Dataset items:

---

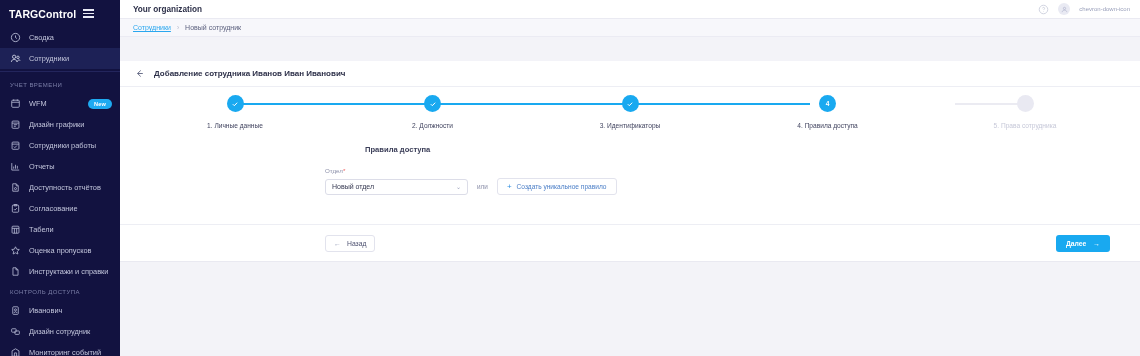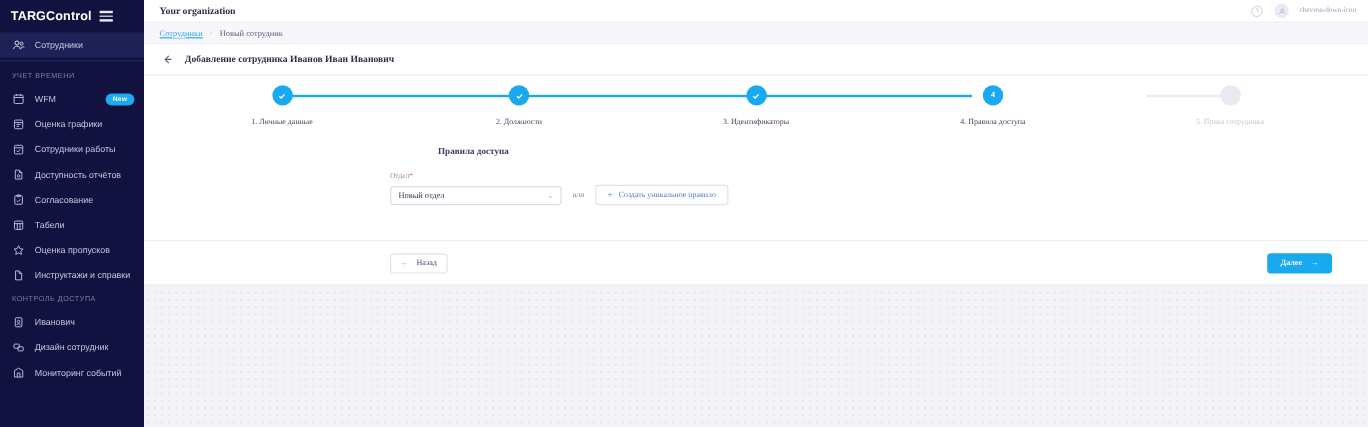"Your organization" .right { font-family: Liberation Serif, serif -> none }
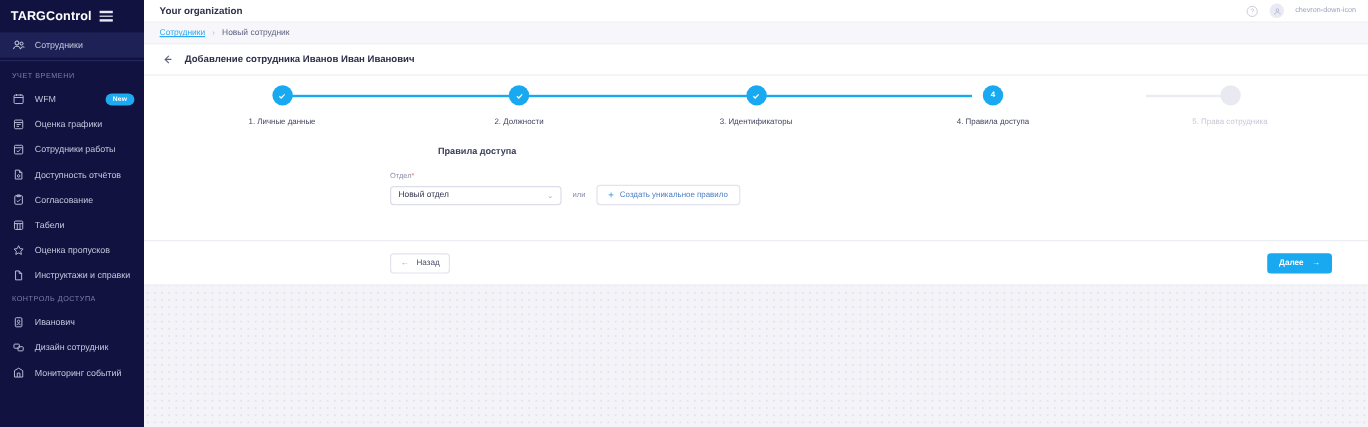"Сводка" div.nav-item { html: none -> <div> <span> <svg> <circle></circle> <path></path> </svg> </span> <span>Сводка</span> </div> }
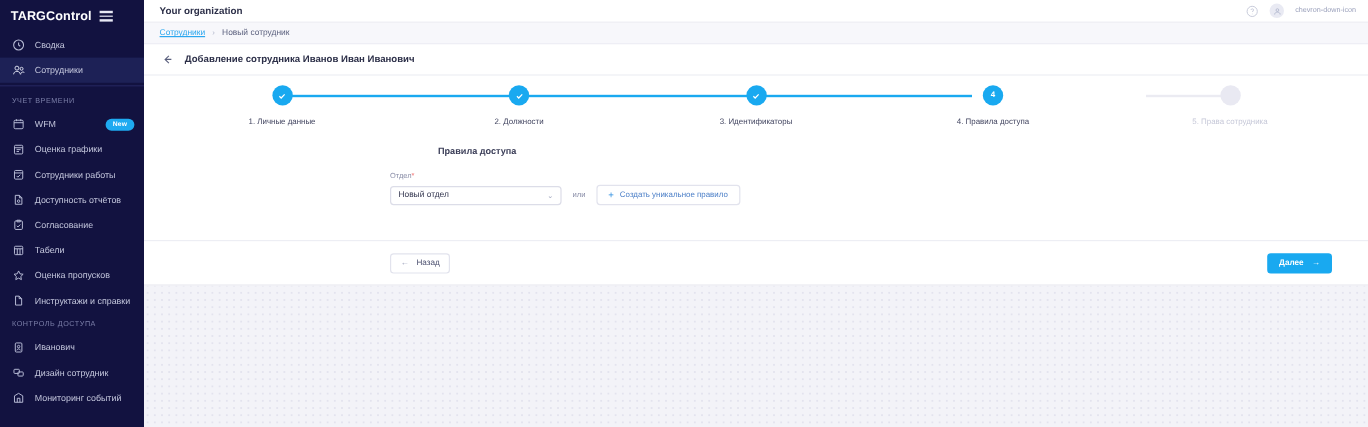"Добавление сотрудника Иванов Иван" .content { margin-top: none -> 24px }
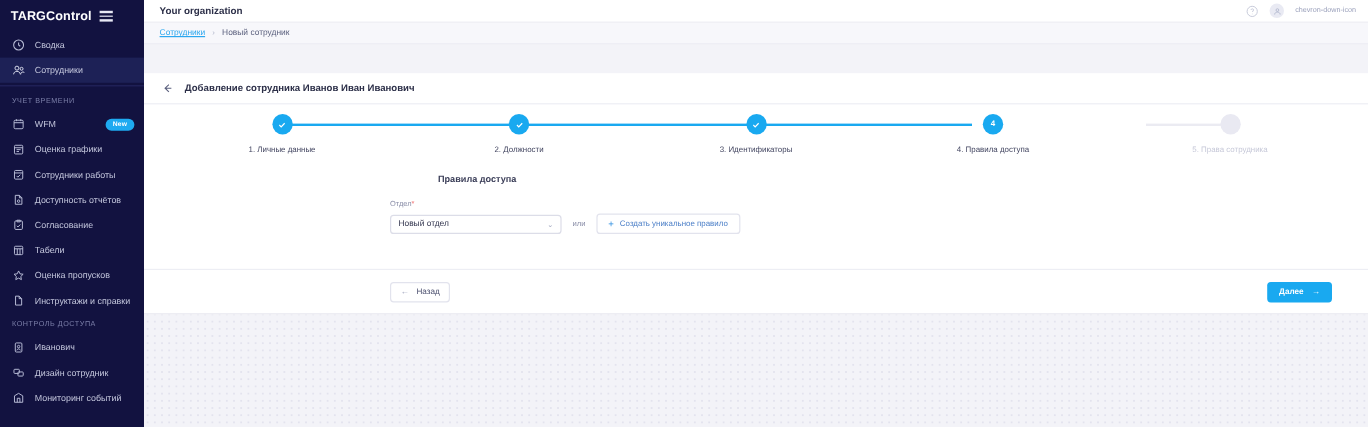"Оценка графики" span.nav-label { text: Оценка -> Дизайн }
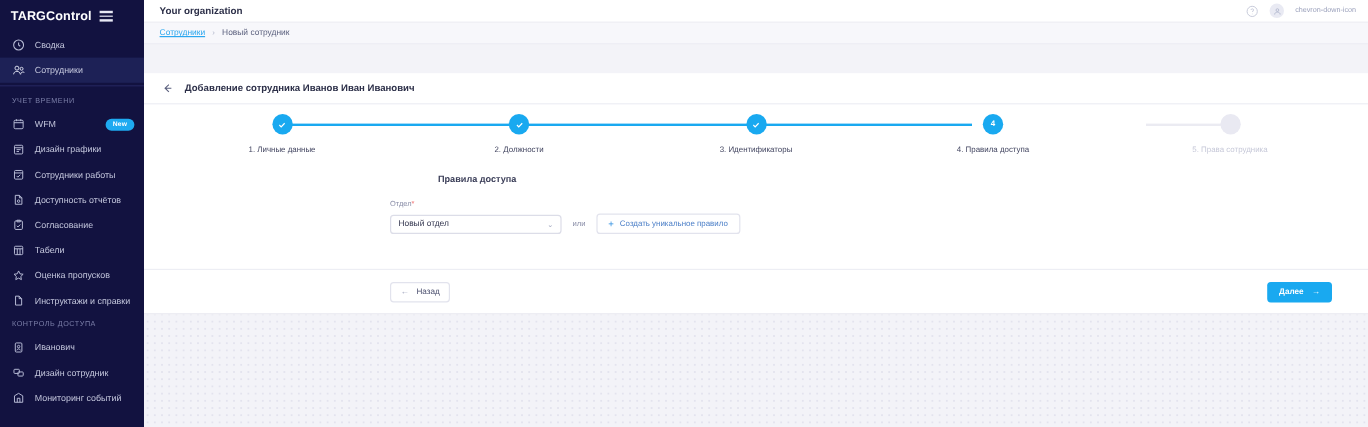"Отчеты" div.nav-item { html: none -> <div> <span> <svg> <path></path> <path></path> </svg> </span> <span>Отчеты</span> </div> }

---

■ **TASK DESCRIPTION**
The preceding entries are to be written out again exactly, with the pictures removed.

■ **WRITTEN SOLUTION**
"Your organization" .right { font-family: Liberation Serif, serif -> none }
"Сводка" div.nav-item { html: none -> <div> <span> <svg> <circle></circle> <path></path> </svg> </span> <span>Сводка</span> </div> }
"Добавление сотрудника Иванов Иван" .content { margin-top: none -> 24px }
"Оценка графики" span.nav-label { text: Оценка -> Дизайн }
"Отчеты" div.nav-item { html: none -> <div> <span> <svg> <path></path> <path></path> </svg> </span> <span>Отчеты</span> </div> }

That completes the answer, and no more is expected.